Μεγάλη Μαντίνεια, Dytikí Máni, Elláda
Die siebente Woche:
Montag, 24. bis Sonntag, 30. November 2025
Wir sitzen fest. Zwar haben sich die schweren Gewitter, die seit Mittwoch für Regen und sinkende Temperaturen sorgten, in die Berge zurückgezogen, aber wir haben uns bis auf weiteres an diesem Ort verfangen.
Uta war gestern zum Markt nach Kalamáta gefahren, hat dort in den dicht besetzten Reihen der einheimischen Fahrzeuge geparkt und fand unserer Auto bei der Rückkehr vom Fischladen ohne Nummernschilder vor. Die Polizei hatte sie abmontiert, mitgenommen und einen triefend nassen rosa Strafzettel hinterlassen. Diese maßregelnden Schritte wurden ausschließlich an unserem Fahrzeug vollzogen, die anderen hundert Autos, die ebenfalls im Parkverbot standen, blieben unbemerkt.

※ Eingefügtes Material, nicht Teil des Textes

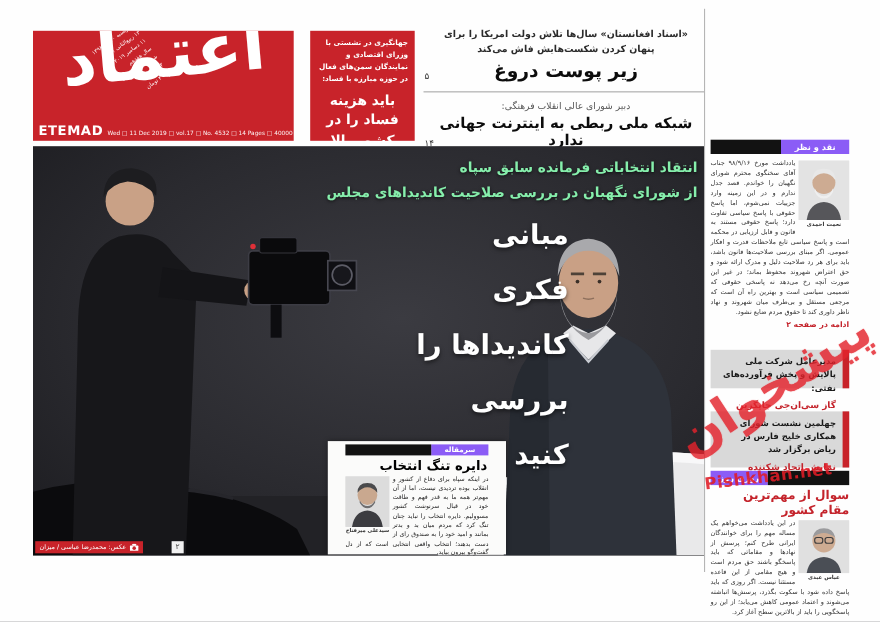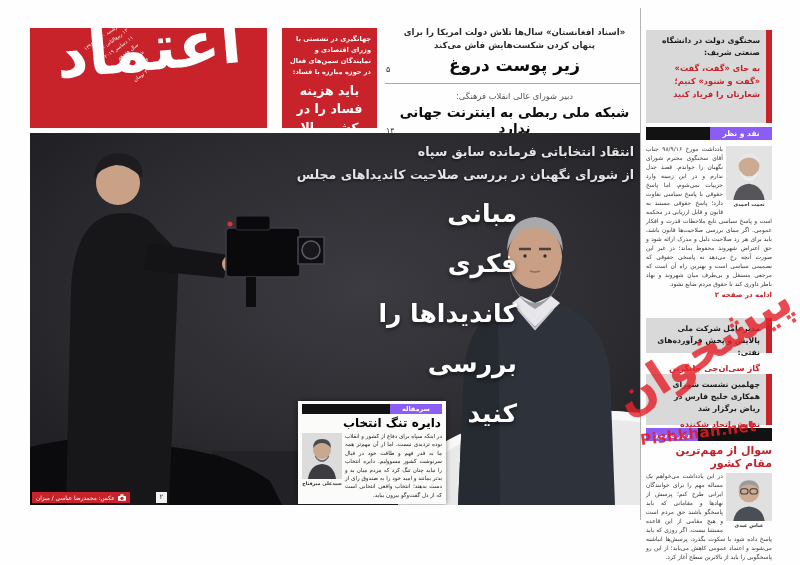"سخنگوی دولت در دانشگاه صنعتی" div.gray-box { html: <div> <div>سخنگوی دولت در دانشگاه صنعتی شریف:</div> <div>به جای «گفت، گفت» «گفت و شنود» کنیم؛ شعارتان را فریاد کنید</div> </div> -> none }
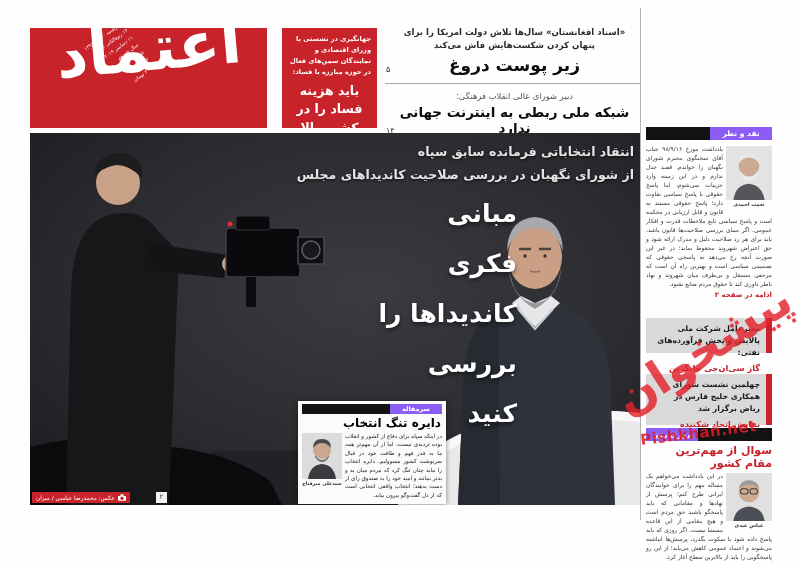"ETEMAD" div.masthead-bottom { html: none -> <div> <span>ETEMAD</span> <span>Wed □ 11 Dec 2019 □ vol.17 □ No. 4532 □ 14 Pages □ 40000 Rials</span> </div> }
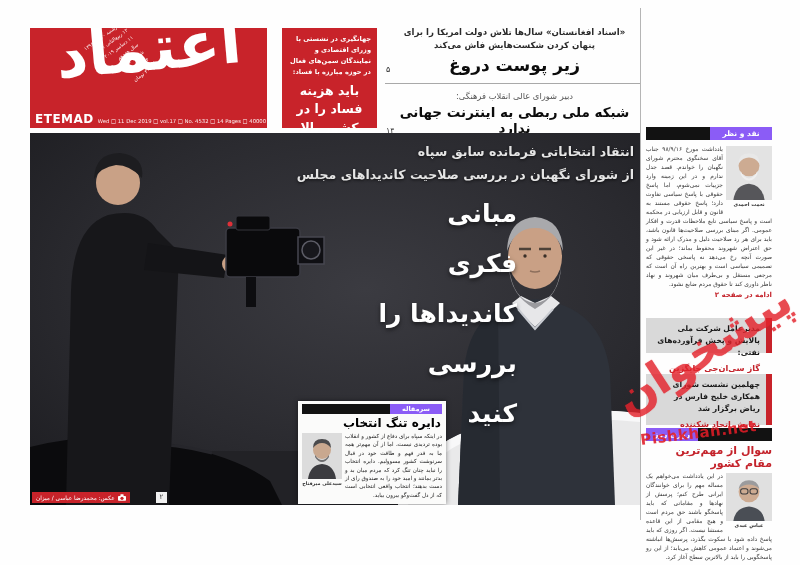"انتقاد انتخاباتی فرمانده سابق سپاه" .photo-kicker { color: #e5e5e5 -> #86efac }
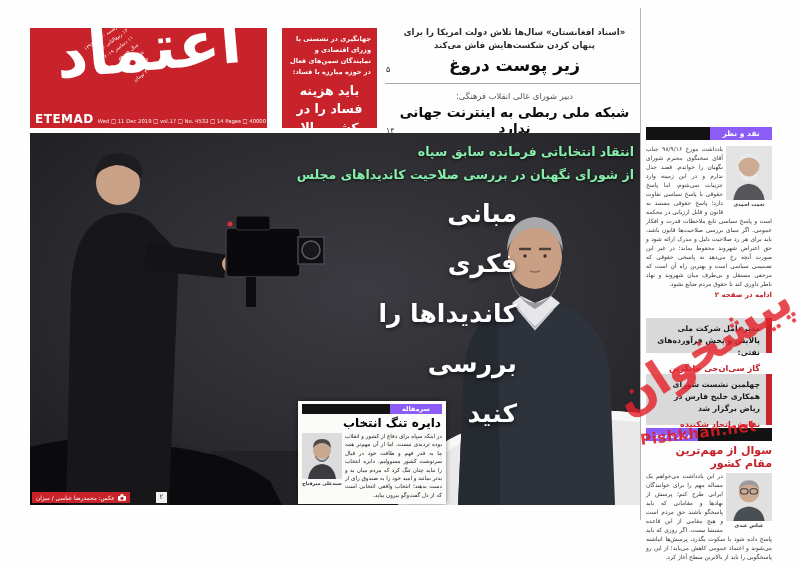"سرمقاله" .editorial { padding: 3px 4px -> 3px 16px; width: 148px -> 162px }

Natürlich wissen wir, dass Fremdenfeindlichkeit nicht nur in Deutschland existiert. Oft genug schon haben sich Griechen uns gegenüber despektierlich über „die Fremden“ oder „die Ausländer“ geäußert, die vorgeblich in unseren beiden so zivilisierten Ländern für Unruhe und Kriminalität sorgen. Diese weltfremden Sprüche sind besorgniserregend, denn hinter ihnen steckt das Potential, Demagogen zu folgen, die die Illusion verkaufen, die eigene Gruppe sei wertvoller und mit mehr naturgegebenen Privilegien ausgestattet als eine andere.
Der Vorzug, in Kalamáta ein Auto im Parkverbot stehen zu lassen, ist ungleich verteilt. Das haben wir verstanden. Nichts aber rechtfertigt die Diskriminierung, der wir uns nun beugen müssen. Als Uta gestern dann mit dem Strafzettel in der Hand beim Κέντρο Εξυπηρέτησης Πολιτών (KEP) erschien, um die geforderten 150 Euro und ihren Führerschein abzugeben (für 20 Tage), traf sie an der Behörde für Bürgerservice nur die Pförtnerin an. Uta wurde aufgefordert, am Montag wieder zu erscheinen. Bis dahin dürfe sie ihr Fahrzeug auch ohne Nummernschilder bewegen, ausschließlich zum Zweck der Hin und Rückfahrt zum Wohnort. Der aber liegt eine gute Autostunde vom KEP entfernt.
Deshalb werden wir unseren Aufenthalt im Haus der Freunde verlängern. Am Mittwoch waren wir dort in den Hügeln von Μεγάλη Μαντίνεια angekommen - heute in der Frühe wollten wir abreisen.
Vieles im Leben, was unerwünscht daherkommt, hat auch seine Vorzüge. Mit einem weiteren Tag in der Einsamkeit wächst die Chance, dass ich das Gemälde fertigstellen kann, das ich hier begonnen habe. Es trägt den Titel: „Endlich der Himmel“. Und wir bleiben noch etwas länger in der Nähe der Künstlerfreunde Linda Cox und Peter Huby, in deren jede Vorstellung sprengenden Mosaikhaus „Prineas“ wir am Donnerstag einen unvergesslichen Nachmittag erleben durften, angefüllt mit interessanten Gesprächen, gutem Essen und erlesenem Kunstgenuss.
Zuhause in Agriakóna wird mich morgen Agím erwarten. Am Vortag unserer Abreise hatte unser albanischer Freund beschlossen, hinter dem Haus die Erde aufzubrechen um ein Zementbett für die Außendusche zu legen. Wir hatten diesen Plan vor einigen Wochen besprochen - ohne Termine zu verabreden. Natürlich habe ich ihm bei der Arbeit geholfen. Voraussichtlich wird es nun einige Tage trocken bleiben. Wir werden sehen, ob Agím morgen wieder kommt.